[Opening Recorded information section]
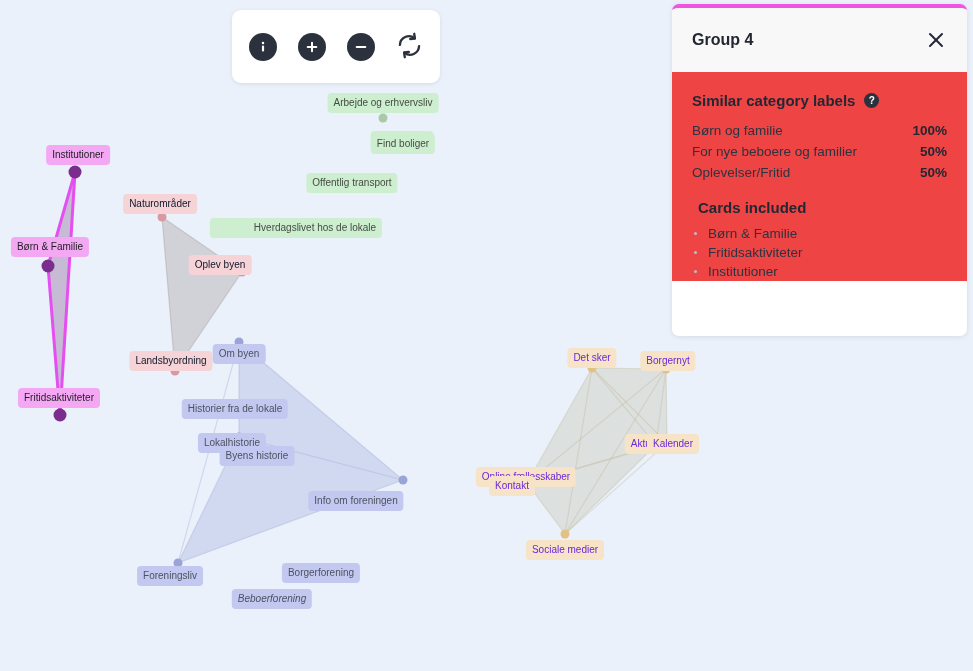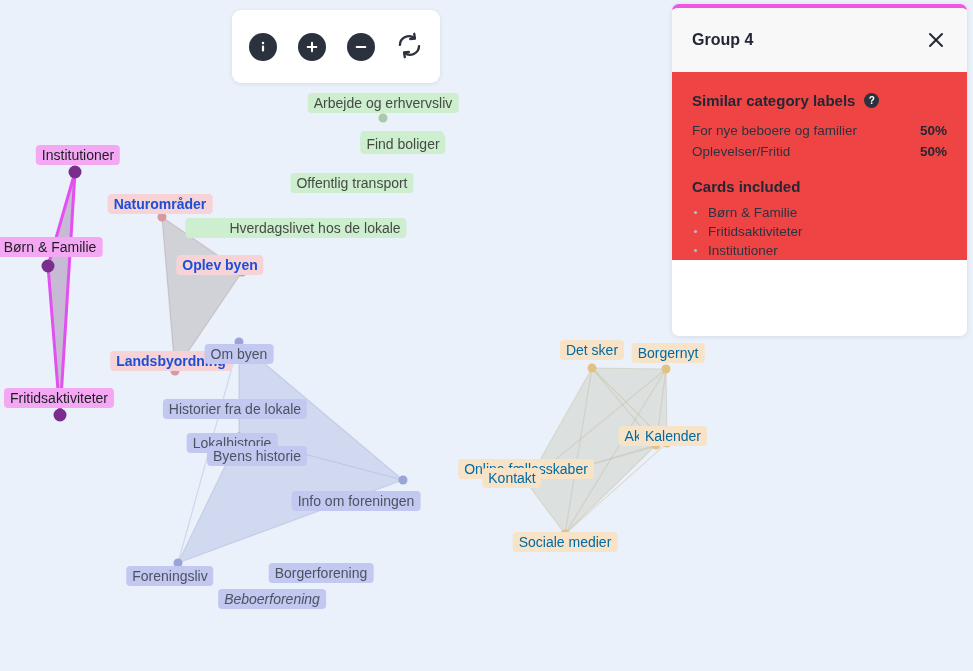"Arbejde og erhvervsliv" .node-label { font-size: 14px -> 10px }
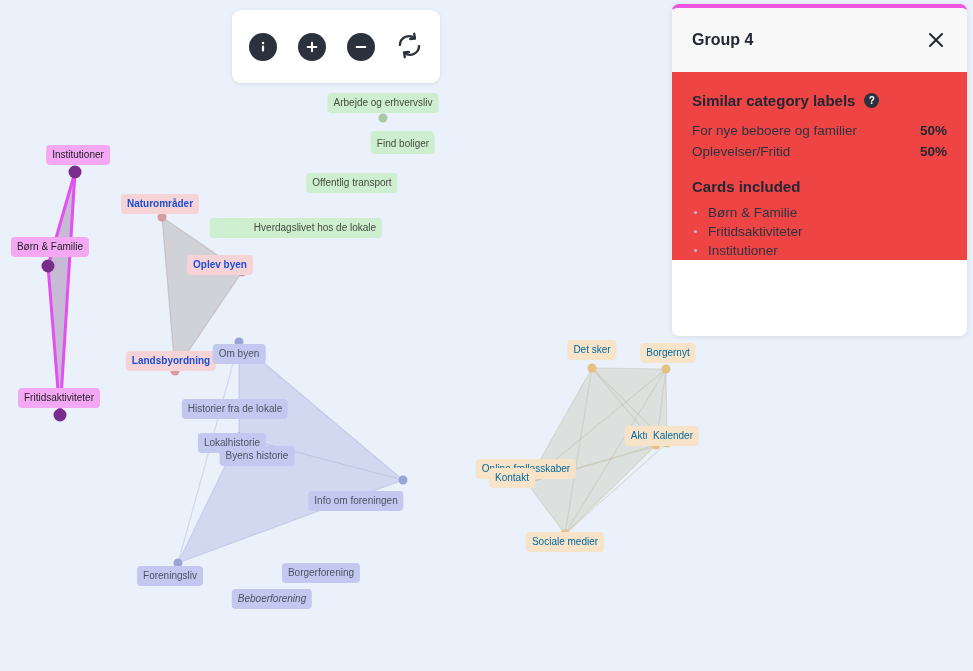"Børn og familie" div.sim-row { html: none -> <div> <span>Børn og familie</span> <span>100%</span> </div> }
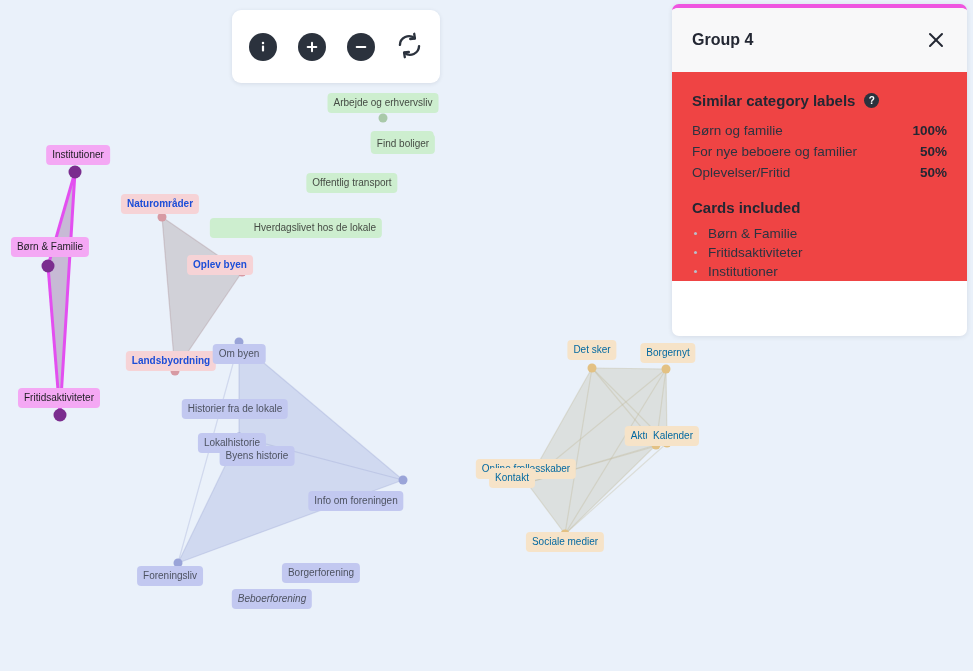"Naturområder" .lab-pink { color: #1d4ed8 -> #0f172a; font-weight: bold -> none }
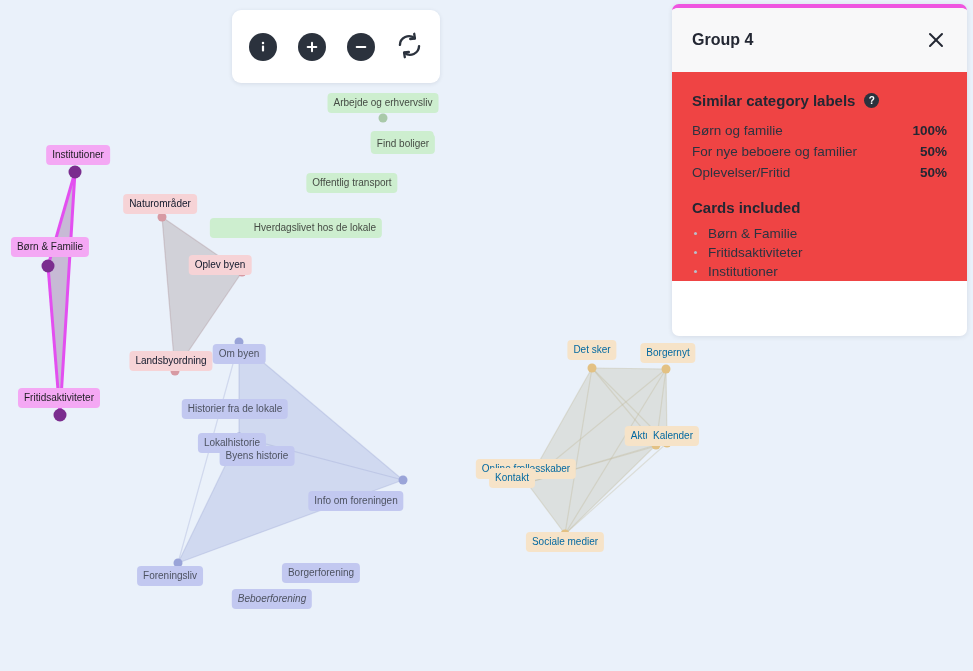"Cards included" .cards-head { margin: 16px 0 8px 0 -> 16px 0 8px 6px }
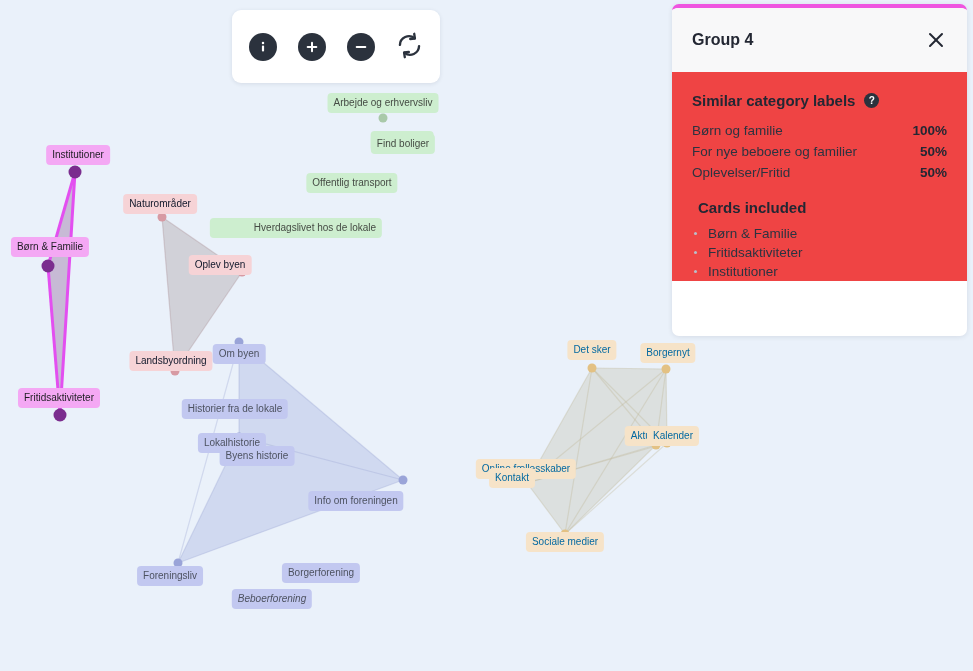"Det sker" .lab-yellow { color: #0369a1 -> #6d28d9; margin-top: none -> 8px }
[Closing Recorded information section]
_Aim of the task_: Your output should be the lines from the line containing "color: #1d4ed8 ->" through the last line of the listing above, restated exactly, with no pictures among them.

_Task answer_:
"Naturområder" .lab-pink { color: #1d4ed8 -> #0f172a; font-weight: bold -> none }
"Cards included" .cards-head { margin: 16px 0 8px 0 -> 16px 0 8px 6px }
"Det sker" .lab-yellow { color: #0369a1 -> #6d28d9; margin-top: none -> 8px }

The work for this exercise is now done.